▶ _DATASET_:
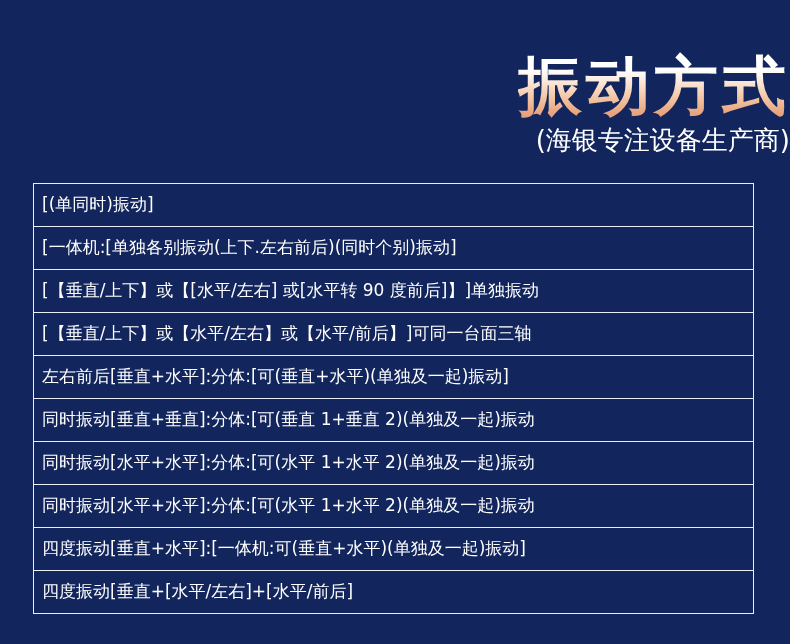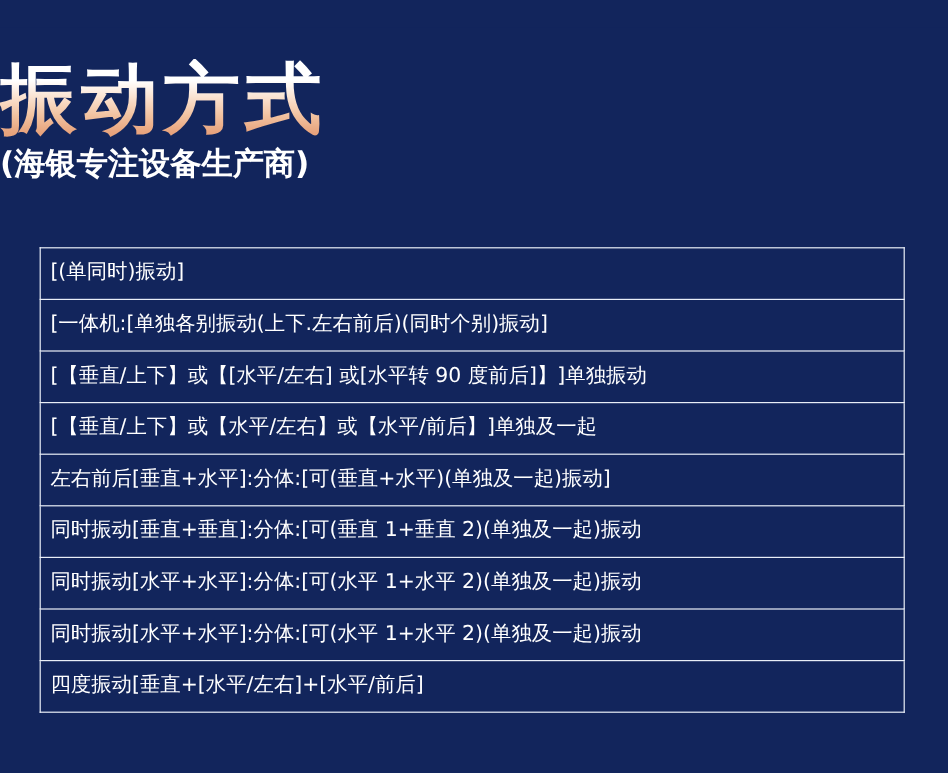--- a/index.html
+++ b/index.html
@@ -19,23 +19,22 @@
     position: relative;
     width: 790px;
     height: 644px;
     background: #12255c;
     box-sizing: border-box;
   }
 
   
   .header {
     width: 100%;
-    padding-top: 26px;
-    text-align: left;
-    margin-top: 23px;
+    padding-top: 52px;
+    text-align: right;
   }
 
   .main-title {
     font-size: 64px;
     font-weight: 700;
     line-height: 1.08;
     letter-spacing: 4px;
     margin: 0;
     background-image: linear-gradient(180deg,
         #ffffff 0%,
@@ -48,21 +47,21 @@
     background-clip: text;
     color: transparent;
     -webkit-text-fill-color: transparent;
     display: inline-block;
     text-shadow: none;
   }
 
   .sub-title {
     margin: 4px 0 0 0;
     font-size: 26px;
-    font-weight: 700;
+    font-weight: 400;
     color: #ffffff;
     letter-spacing: 0px;
     line-height: 1.2;
   }
 
   
   .table-wrap {
     position: absolute;
     left: 33px;
     top: 183px;
@@ -105,34 +104,37 @@
         <tr>
           <td>[(单同时)振动]</td>
         </tr>
         <tr>
           <td>[一体机:[单独各别振动(上下.左右前后)(同时个别)振动]</td>
         </tr>
         <tr>
           <td>[【垂直/上下】或【[水平/左右] 或[水平转 90 度前后]】]单独振动</td>
         </tr>
         <tr>
-          <td>[【垂直/上下】或【水平/左右】或【水平/前后】]单独及一起</td>
+          <td>[【垂直/上下】或【水平/左右】或【水平/前后】]可同一台面三轴</td>
         </tr>
         <tr>
           <td>左右前后[垂直+水平]:分体:[可(垂直+水平)(单独及一起)振动]</td>
         </tr>
         <tr>
           <td>同时振动[垂直+垂直]:分体:[可(垂直 1+垂直 2)(单独及一起)振动</td>
         </tr>
         <tr>
           <td>同时振动[水平+水平]:分体:[可(水平 1+水平 2)(单独及一起)振动</td>
         </tr>
         <tr>
           <td>同时振动[水平+水平]:分体:[可(水平 1+水平 2)(单独及一起)振动</td>
         </tr>
         <tr>
+          <td>四度振动[垂直+水平]:[一体机:可(垂直+水平)(单独及一起)振动]</td>
+        </tr>
+        <tr>
           <td>四度振动[垂直+[水平/左右]+[水平/前后]</td>
         </tr>
       </tbody>
     </table>
   </div>
 
 </div>
 
 </body></html>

▶ _WHAT TO PRODUCE_: The listing above is to be written out again exactly, with its pictures omitted.

▶ _FINISHED EXERCISE_:
--- a/index.html
+++ b/index.html
@@ -19,23 +19,22 @@
     position: relative;
     width: 790px;
     height: 644px;
     background: #12255c;
     box-sizing: border-box;
   }
 
   
   .header {
     width: 100%;
-    padding-top: 26px;
-    text-align: left;
-    margin-top: 23px;
+    padding-top: 52px;
+    text-align: right;
   }
 
   .main-title {
     font-size: 64px;
     font-weight: 700;
     line-height: 1.08;
     letter-spacing: 4px;
     margin: 0;
     background-image: linear-gradient(180deg,
         #ffffff 0%,
@@ -48,21 +47,21 @@
     background-clip: text;
     color: transparent;
     -webkit-text-fill-color: transparent;
     display: inline-block;
     text-shadow: none;
   }
 
   .sub-title {
     margin: 4px 0 0 0;
     font-size: 26px;
-    font-weight: 700;
+    font-weight: 400;
     color: #ffffff;
     letter-spacing: 0px;
     line-height: 1.2;
   }
 
   
   .table-wrap {
     position: absolute;
     left: 33px;
     top: 183px;
@@ -105,34 +104,37 @@
         <tr>
           <td>[(单同时)振动]</td>
         </tr>
         <tr>
           <td>[一体机:[单独各别振动(上下.左右前后)(同时个别)振动]</td>
         </tr>
         <tr>
           <td>[【垂直/上下】或【[水平/左右] 或[水平转 90 度前后]】]单独振动</td>
         </tr>
         <tr>
-          <td>[【垂直/上下】或【水平/左右】或【水平/前后】]单独及一起</td>
+          <td>[【垂直/上下】或【水平/左右】或【水平/前后】]可同一台面三轴</td>
         </tr>
         <tr>
           <td>左右前后[垂直+水平]:分体:[可(垂直+水平)(单独及一起)振动]</td>
         </tr>
         <tr>
           <td>同时振动[垂直+垂直]:分体:[可(垂直 1+垂直 2)(单独及一起)振动</td>
         </tr>
         <tr>
           <td>同时振动[水平+水平]:分体:[可(水平 1+水平 2)(单独及一起)振动</td>
         </tr>
         <tr>
           <td>同时振动[水平+水平]:分体:[可(水平 1+水平 2)(单独及一起)振动</td>
         </tr>
         <tr>
+          <td>四度振动[垂直+水平]:[一体机:可(垂直+水平)(单独及一起)振动]</td>
+        </tr>
+        <tr>
           <td>四度振动[垂直+[水平/左右]+[水平/前后]</td>
         </tr>
       </tbody>
     </table>
   </div>
 
 </div>
 
 </body></html>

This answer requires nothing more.